Various kinds of migration are a natural part of software development. Do you remember the case when the current database didn’t scale enough? Or maybe there is need for a new tech stack when the existing stack does not meet changing requirements? Or perhaps the migration from the monolithic application to the microservice architecture is hard. There could also be smaller-scale migrations like upgrading to a newer version of the dependency, e.g. Spring, or Java Runtime Environment (JRE). This is the story on how a relatively simple task of migration from Java 7 to Java 8 was performed on a large-scale monolithic application that has ultimate criticality to the business.

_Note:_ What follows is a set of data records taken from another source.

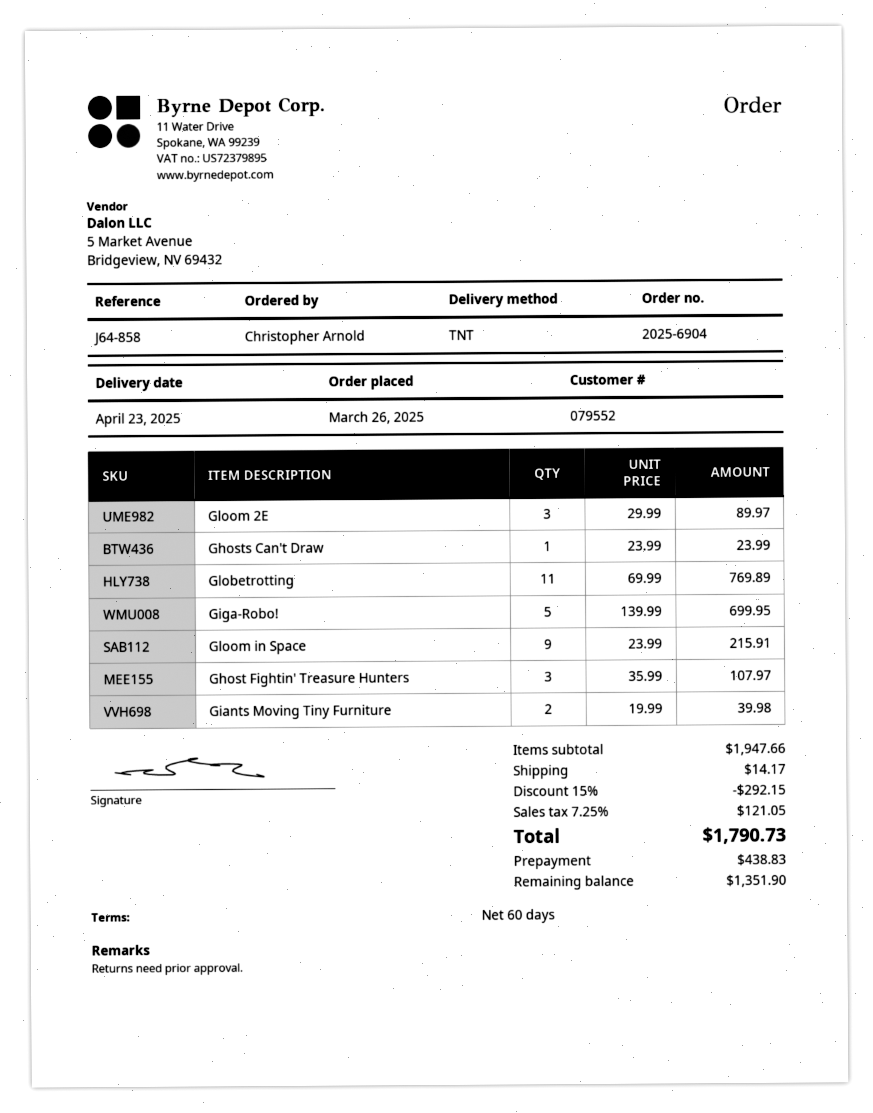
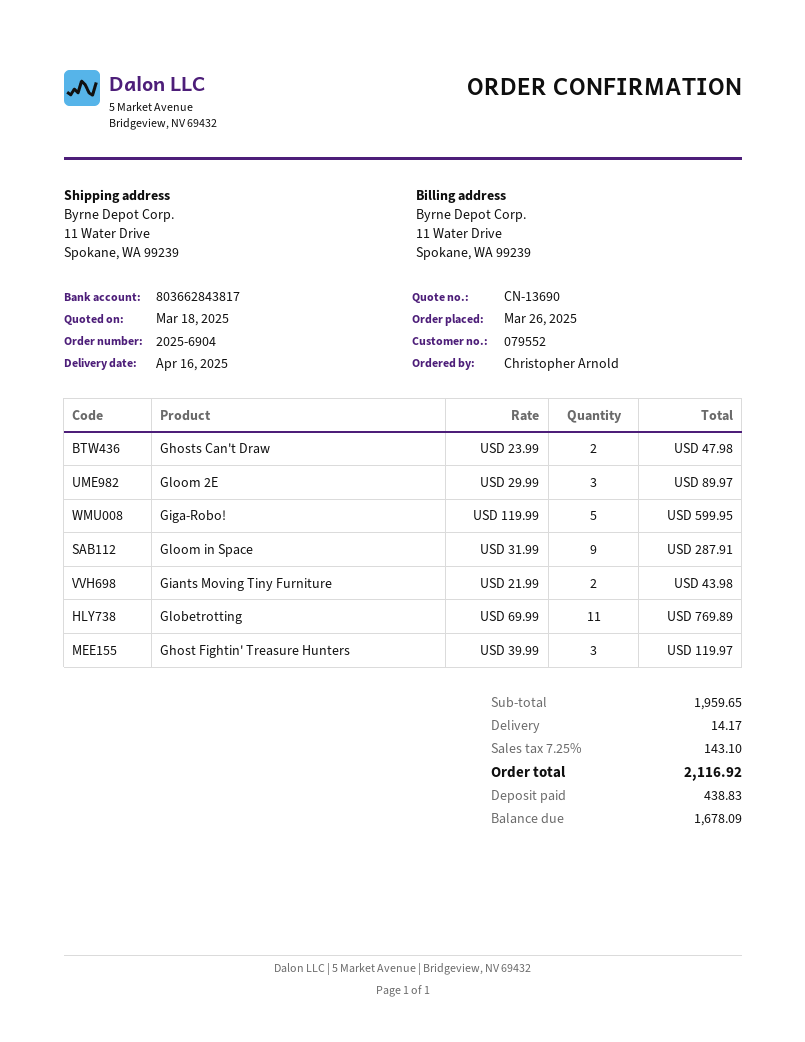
delivery date: 2025-04-23 -> 2025-04-16
Ghosts Can't Draw: 1 x 23.99 = 23.99 -> 2 x 23.99 = 47.98
Giga-Robo!: 5 x 139.99 = 699.95 -> 5 x 119.99 = 599.95
Gloom in Space: 9 x 23.99 = 215.91 -> 9 x 31.99 = 287.91
Ghost Fightin' Treasure Hunters: 3 x 35.99 = 107.97 -> 3 x 39.99 = 119.97
Giants Moving Tiny Furniture: 2 x 19.99 = 39.98 -> 2 x 21.99 = 43.98
subtotal: 1947.66 -> 1959.65
discount: 15% = 292.15 -> none
tax: 7.25% = 121.05 -> 7.25% = 143.10
total: 1790.73 -> 2116.92
balance: 1351.90 -> 1678.09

Zalos as the service for Logistics Operations

Zalos (Zalando Logistics System) is a set of Java services, backend and frontend, that contains submodules to operate most functions inside the warehouses operated by Zalando. The scale of Zalos can be summarized by the following statistics:

  • more than 80,000 git commits,
  • more than 70 active developers in 2017,
  • almost 500 maven submodules,
  • around 13,000 Java classes with 1.3m lines of code, plus numerous production and test resource files,
  • operates with around 600 PostgreSQL tables and more than 3,000 stored procedures.

Zalos 2, denoted as just Zalos below, is the second generation of the system, and has grown to this size over the past five years. Patterns that were, at the time, easy to adopt for scaling up architectural functionality, have quickly become a bottleneck with the growing number of teams maintaining it. It is deployed to all Zalando warehouses every second week, and every week there is a special procedure to create a new release branch. Each deployment takes about five hours, branching takes about the same time. When also considering urgent patches, it takes a significant portion of each team’s time to do regular deployment or maintenance operations.

Now, what happens if the system is left unmaintained for a while? The package dependencies and Java libraries become obsolete and, as a consequence, security instability grows. Then, one day one of the core infrastructure systems has to change the SSL certificate, and this causes some downtime in all relevant legacy systems operating a deprecated Java version. For the logistics services these problems might become a big disaster, and you start thinking: “What does it take to migrate Zalos from Java 7 to Java 8?”


Migration? Easy!

With some basic experience with Java 9, the option to go even further has been rejected pretty fast: a combination of Java-9 modularity and 500 sub-modules doesn’t look very positive. Well, bad luck. What else do you need to keep in mind for Java 8 support? Spring? Sure. GWT? Maybe. Guava? Oh yes. Generics? This too.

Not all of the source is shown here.